Kat Cordiner will be the first cancer patient to attempt the journey across the Atlantic.

A woman with incurable cancer is part of a rowing trio who are aiming to break the world record for rowing across the Atlantic.

If completed, it is believed that 40-year-old Kat Cordiner, from Marylebone, central London, will be the first cancer patient to complete the 3,000 mile journey across the ocean.

She will be joined by her two friends Charlotte Irving, 31, from Balham, south London, and Abby Johnston, 32, from Claygate, Surrey, in a 25ft boat called Dolly Parton as they aim to defeat the previous fastest female trio record of 49 days.

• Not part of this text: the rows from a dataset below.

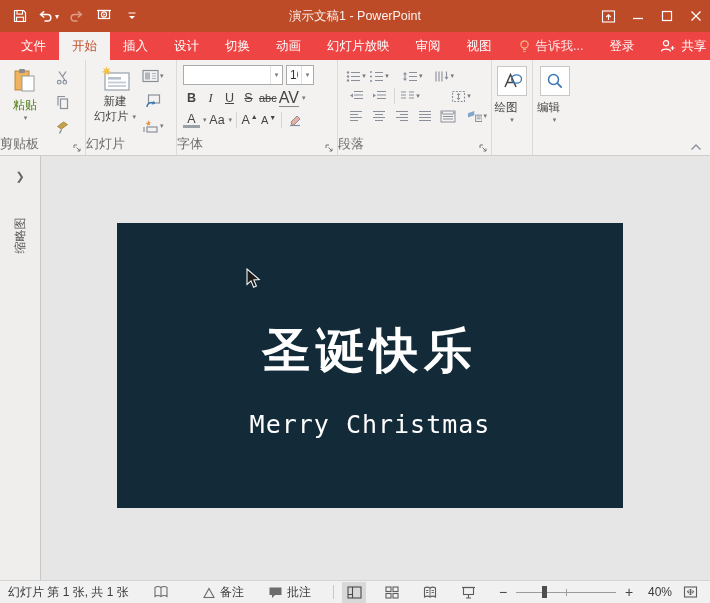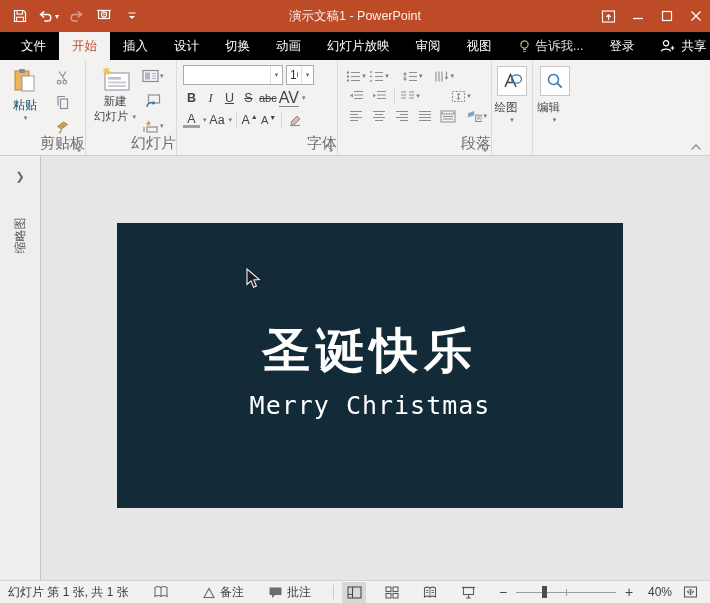"文件" .tabrow { background: #000000 -> #ef4444 }
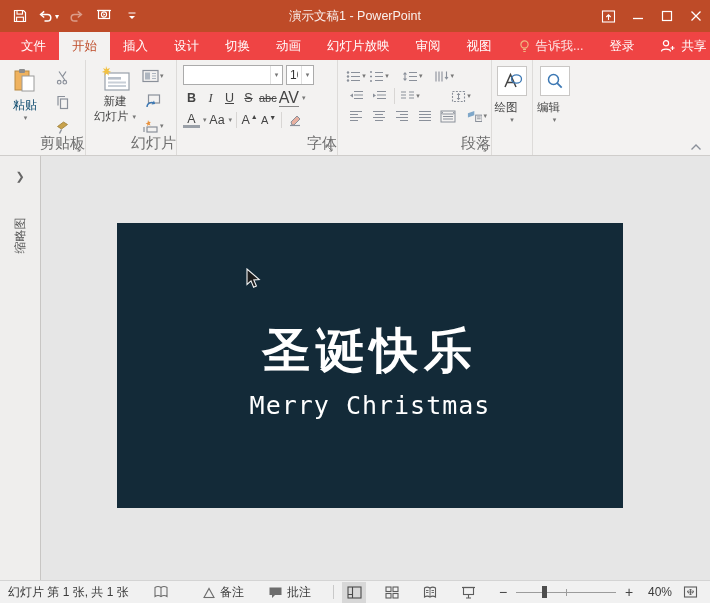"粘贴" .paste .lbl { color: #0c4a6e -> #4d7c0f }
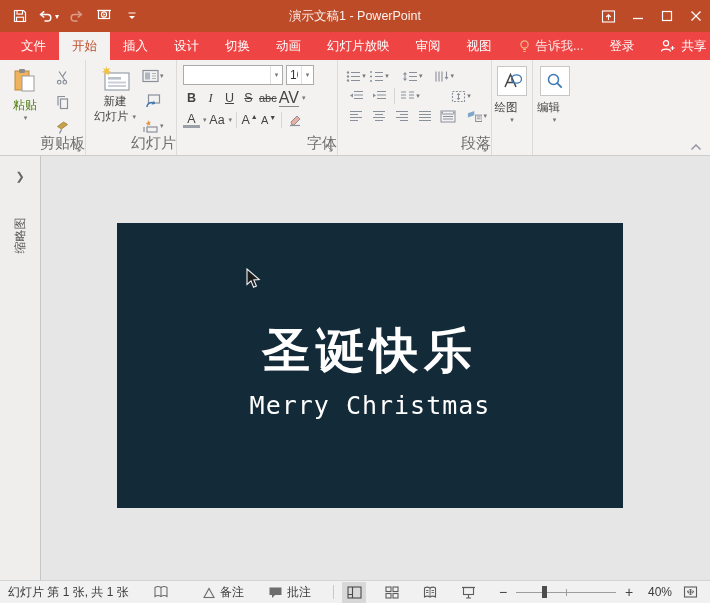"剪贴板" .group-label { font-size: 15px -> 13px; text-align: right -> left }
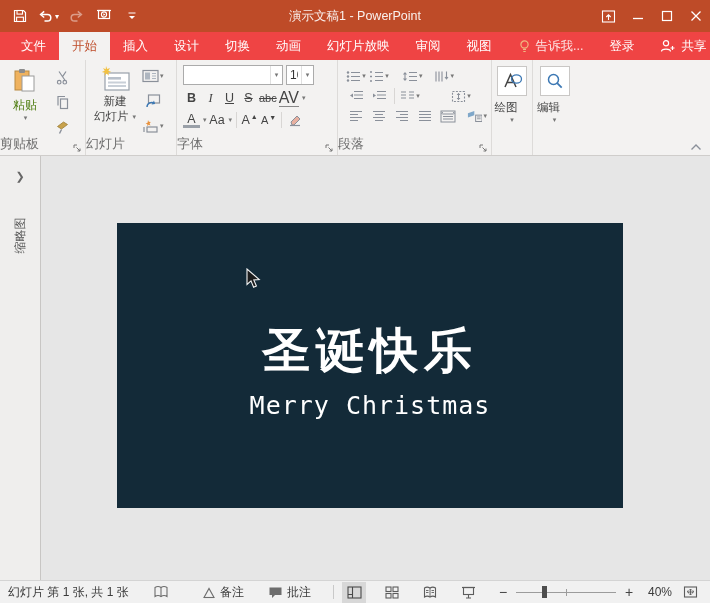"Merry Christmas" .slide-en { top: 168px -> 187px }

Ms Cordiner, who is originally from St Neots, in Cambridgeshire, is taking part in the Talisker Whisky Atlantic Challenge despite being told her second cancer diagnosis is incurable.

Her original diagnosis of cervical cancer in March 2019 was only discovered because she was having her eggs frozen in the hope of having children in the future.

After undergoing a radical hysterectomy to enable her to have her eggs harvested, her ovaries were removed but the cancer returned.

In total, she had six sessions of radiotherapy, a heart surgery to remove a myxoma (benign cardiac tumour) and several other treatments which allowed her to get back into training but did not cure the cancer.

She said: “I did have moments where I thought I might not be able to do this because I might not get medical sign off, but I think more than anything, it kind of just spurred me on more.

Kat Cordiner
Kat Cordiner (Cancer Research UK/PA)

“I do remember my cardiologist, when they told me about the myxoma, I just said ‘can I still row the Atlantic?’, and they said, ‘well, okay, when is that? Why is that your first question?’”

She added: “To be honest I was more concerned for the girls, whether they would be happy and whether they would want to sub me out knowing that I potentially wasn’t going to be able to train as much.”

The three women will be unsupported and will have to row two hours on and two hours off continuously from December to January.

The 3,000 mile journey could take up to 60 days and, if something goes wrong, they can only be helicoptered out in the first or last 200 miles.

Ms Johnston said: “To say it’s been like a second job is almost underselling it, it’s almost more than a second job because it really does take over your life, and we have laid that groundwork now so I just really can’t wait to be able to push off and get out into open sea, where all we have to worry about is rowing.”

Talisker Whisky Atlantic Challenge
The team preparing to take part in the the Talisker Whisky Atlantic Challenge (Cancer Research UK/PA)

Describing themselves as “three ordinary girls who have decided to do something extraOARdinary”, the trio are aiming to raise £100,000 for Cancer Research UK, Macmillan Cancer Support and The Royal Marsden Cancer Charity.

Ms Cordiner said: “I feel quite uncomfortable with the phrase inspirational if I’m honest, because I feel like anybody could do if they really put their mind to it and wanted to.

“There is a tonne of people out there that I would refer to as inspirational, so no, I don’t consider myself such.”

The women are bringing Dolly Parton’s music along to keep morale high, and a Christmas Carol playlist to be played on Christmas day.

Ms Irving said: “It may be Christmas Day – we can sing along but we’ll still be rowing.”

The challenge begins in La Gomera in the Canary Islands on December 12 2021, and a fundraising ball is being held is Grosvenor House, London on September 18.

Lynn Daly, spokeswoman for Cancer Research UK, said: “We are in awe of what Charlotte, Abby and particularly Kat are taking on. It’s is a Herculean challenge – but these are very determined women and we salute their strength and courage.

“As well as the physical challenge and a word record attempt, they have set themselves a target or raising £100,000 for Cancer Research UK, Macmillan Cancer Support and The Royal Marsden Charity, so we hope the public will get behind them and help them reach their ambitious goals.”